What needs to be done: For this exercise, output exactly and only the lines running from the one with "Full gasket set" through the final line of the data below, without pictures.

---------- Dataset ----------

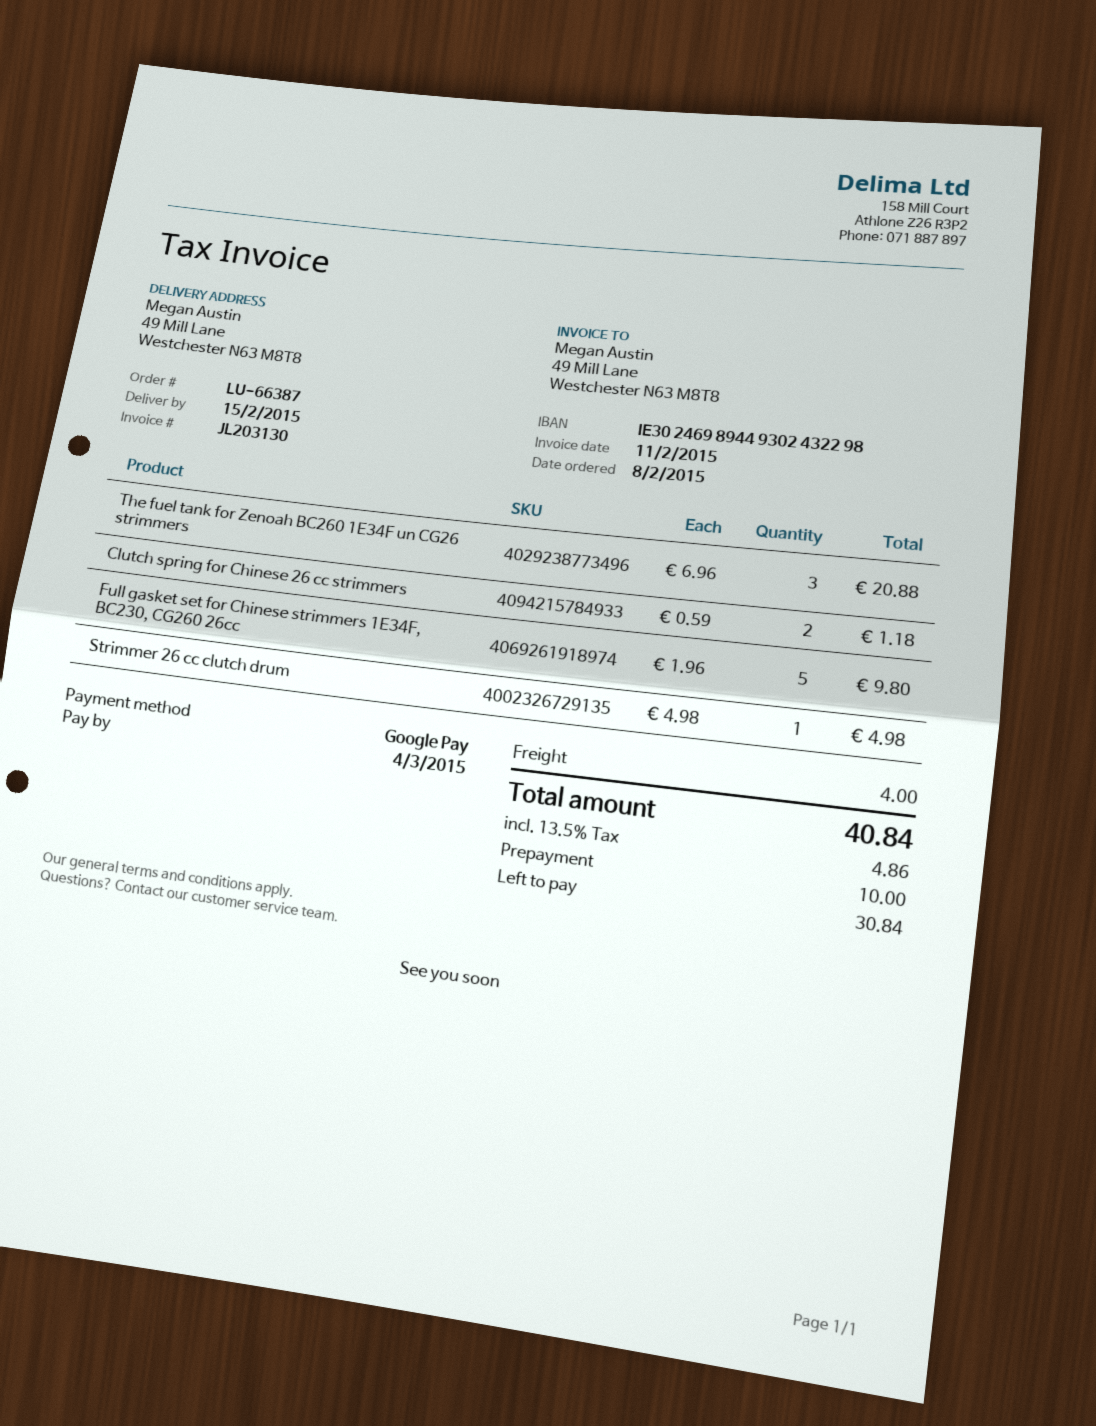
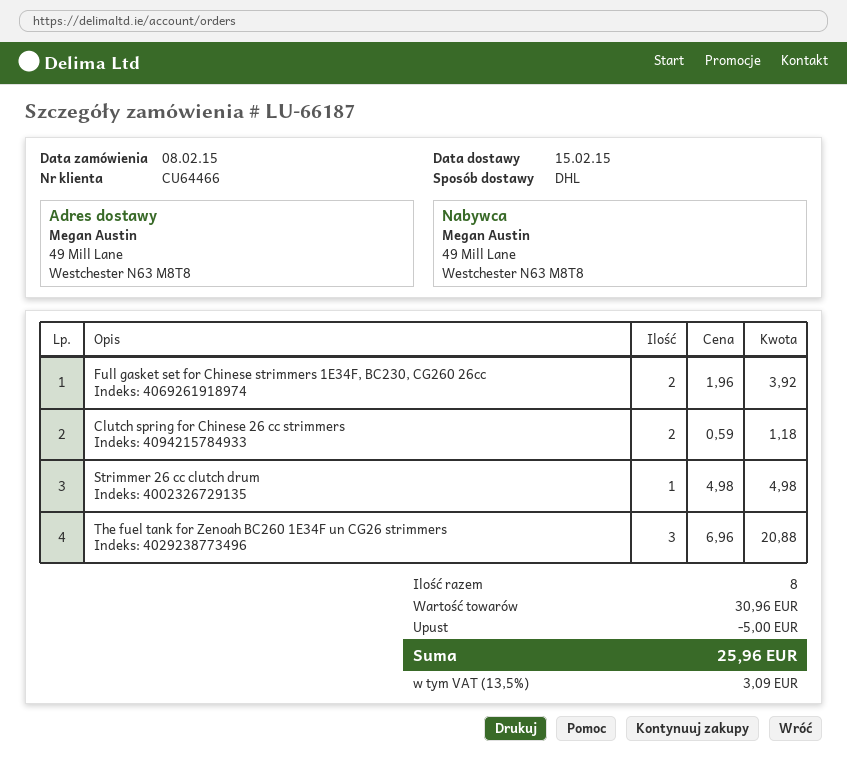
order number: LU-66387 -> LU-66187
Full gasket set for Chinese strimmers 1E34F, BC230, CG260 26cc: 5 x 1.96 = 9.80 -> 2 x 1.96 = 3.92
discount: none -> 5.00
shipping: 4.00 -> none
tax: 13.5% = 4.86 -> 13.5% = 3.09
total: 40.84 -> 25.96

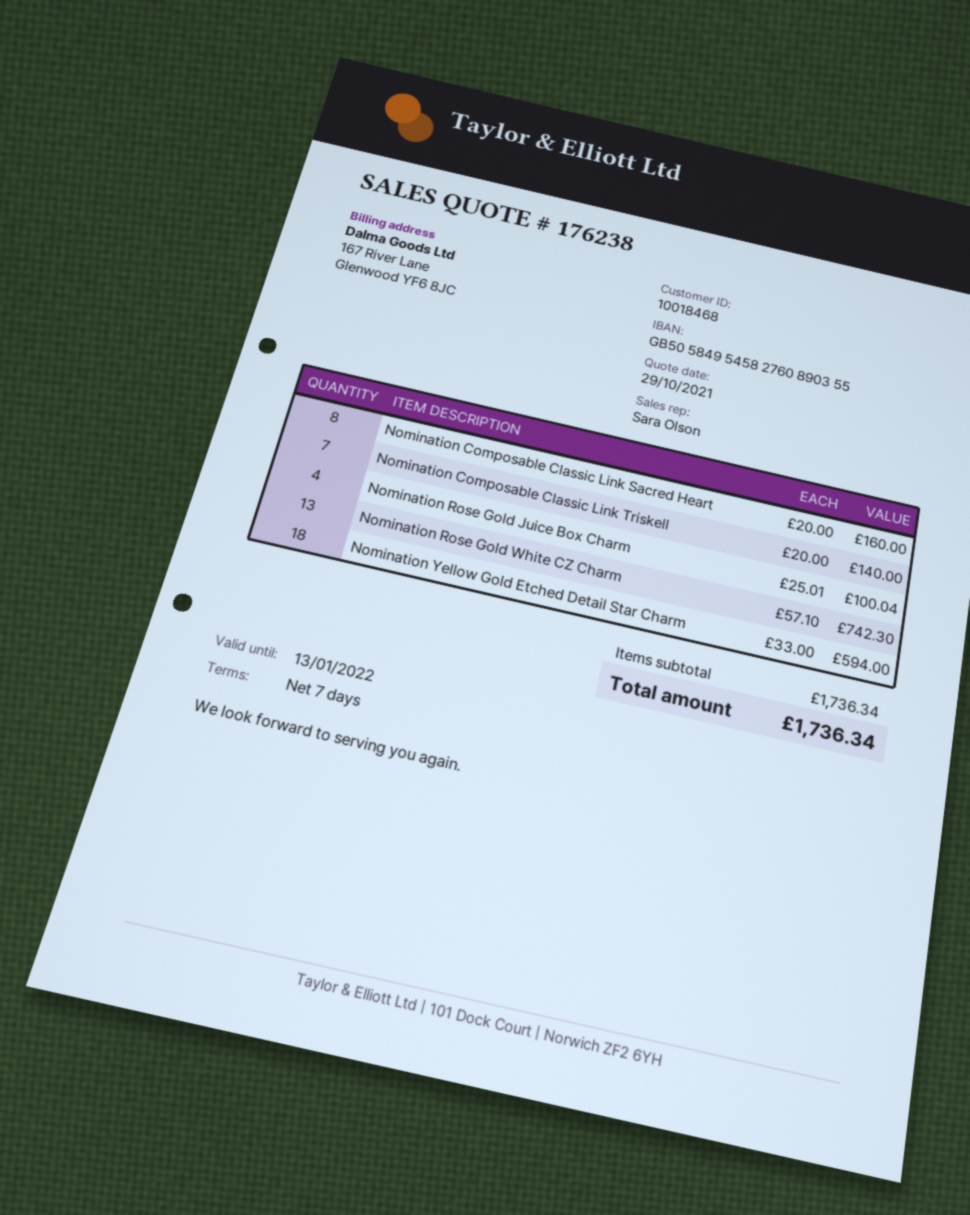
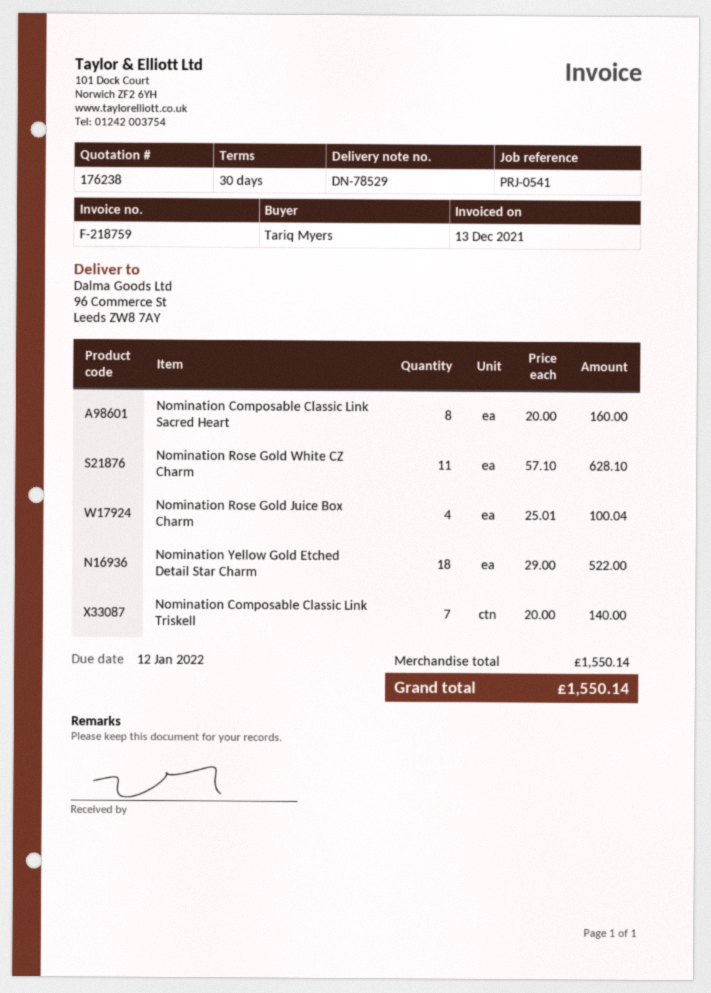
payment terms: 7 days -> 30 days
Nomination Rose Gold White CZ Charm: 13 x 57.10 = 742.30 -> 11 x 57.10 = 628.10
Nomination Yellow Gold Etched Detail Star Charm: 18 x 33.00 = 594.00 -> 18 x 29.00 = 522.00
subtotal: 1736.34 -> 1550.14
total: 1736.34 -> 1550.14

----------

Response to the exercise:
Full gasket set for Chinese strimmers 1E34F, BC230, CG260 26cc: 5 x 1.96 = 9.80 -> 2 x 1.96 = 3.92
discount: none -> 5.00
shipping: 4.00 -> none
tax: 13.5% = 4.86 -> 13.5% = 3.09
total: 40.84 -> 25.96

payment terms: 7 days -> 30 days
Nomination Rose Gold White CZ Charm: 13 x 57.10 = 742.30 -> 11 x 57.10 = 628.10
Nomination Yellow Gold Etched Detail Star Charm: 18 x 33.00 = 594.00 -> 18 x 29.00 = 522.00
subtotal: 1736.34 -> 1550.14
total: 1736.34 -> 1550.14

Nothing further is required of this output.